## [Task statement]
The answer must be an exact transcription of the lines below from the first through the one containing "[60,84,116,97] Imroving ->", with the pictures left out; please add nothing else.

## [Information given]
────────────────

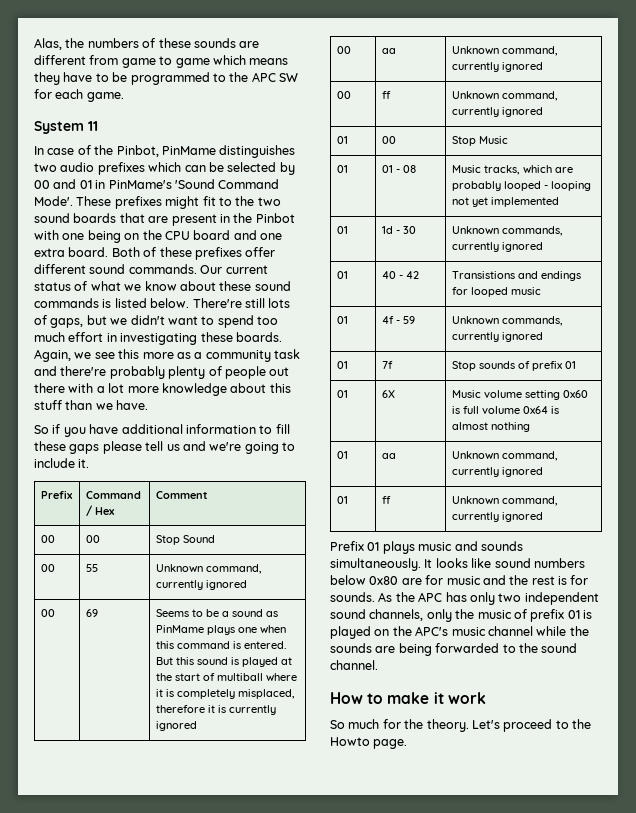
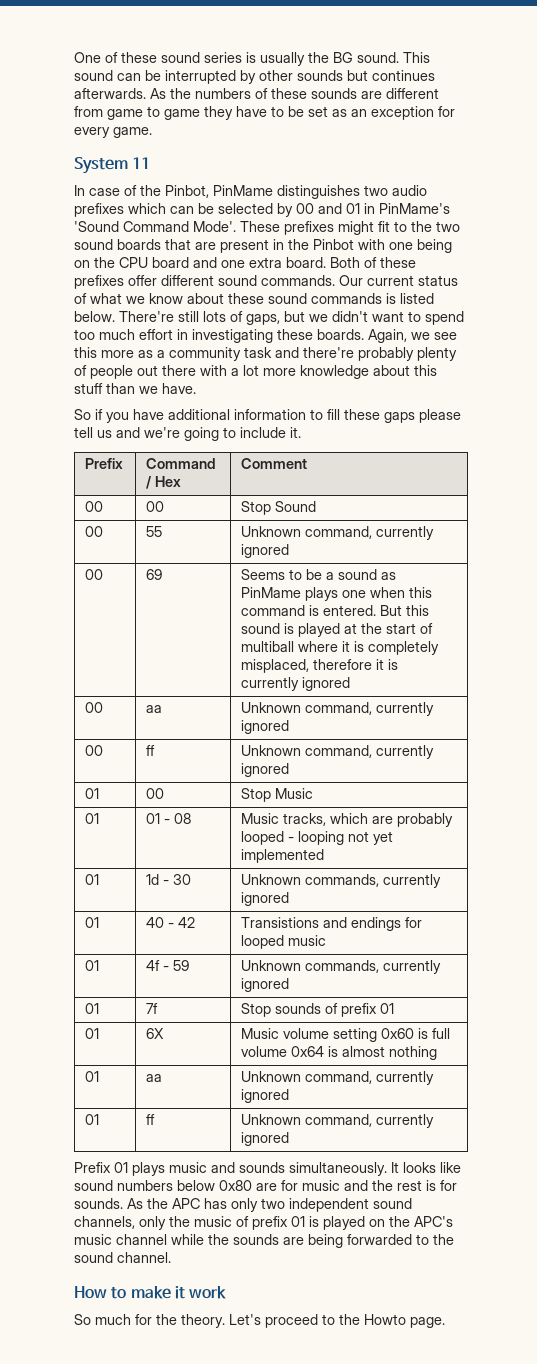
[34,38,62,50] Alas, -> [74,52,430,66] [74,70,435,84] [74,88,166,99] One of these sound series is usually the BG sound. This sound can be interrupted by other sounds but continues afterwards. As
[212,55,289,65] which means -> (200, 114) none
[130,72,298,85] [34,89,84,99] programmed to the APC SW for each -> [308,106,455,120] [74,127,110,138] set as an exception for every

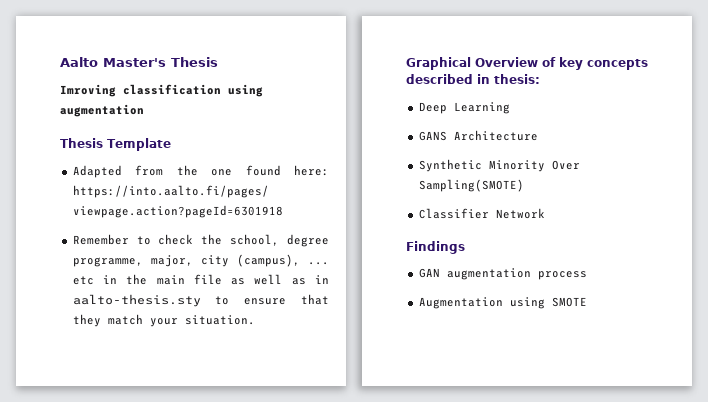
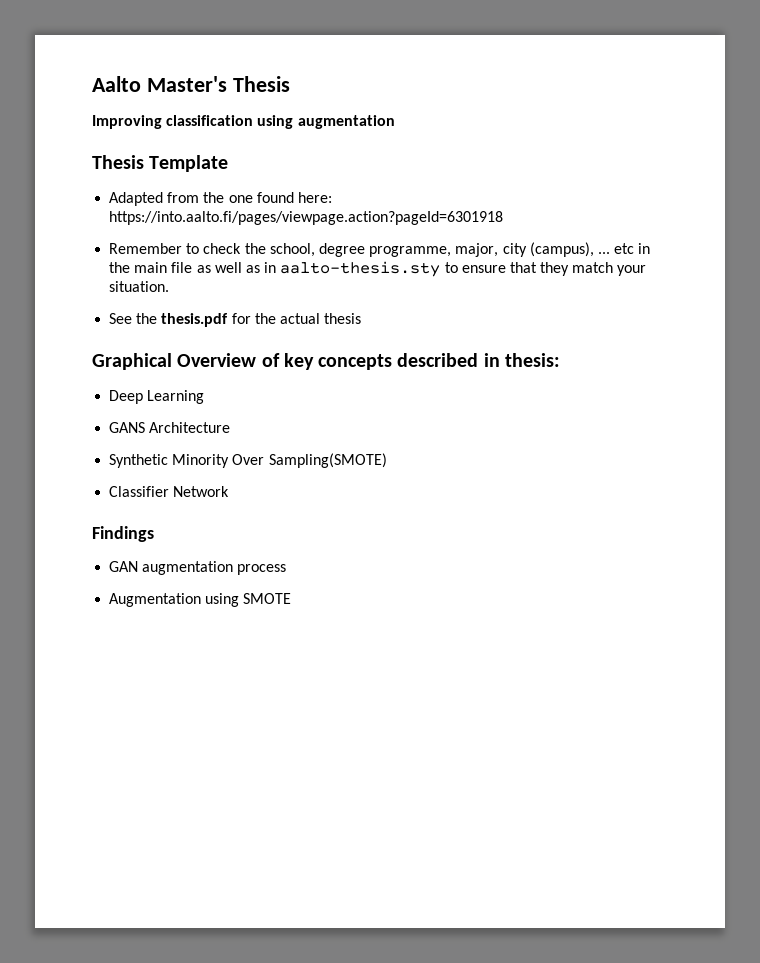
[60,84,116,97] Imroving -> [92,115,162,129] Improving
(255, 320) none -> [109,313,362,327] // See the thesis.pdf for the actual thesis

────────────────

## [Your solution]
[34,38,62,50] Alas, -> [74,52,430,66] [74,70,435,84] [74,88,166,99] One of these sound series is usually the BG sound. This sound can be interrupted by other sounds but continues afterwards. As
[212,55,289,65] which means -> (200, 114) none
[130,72,298,85] [34,89,84,99] programmed to the APC SW for each -> [308,106,455,120] [74,127,110,138] set as an exception for every

[60,84,116,97] Imroving -> [92,115,162,129] Improving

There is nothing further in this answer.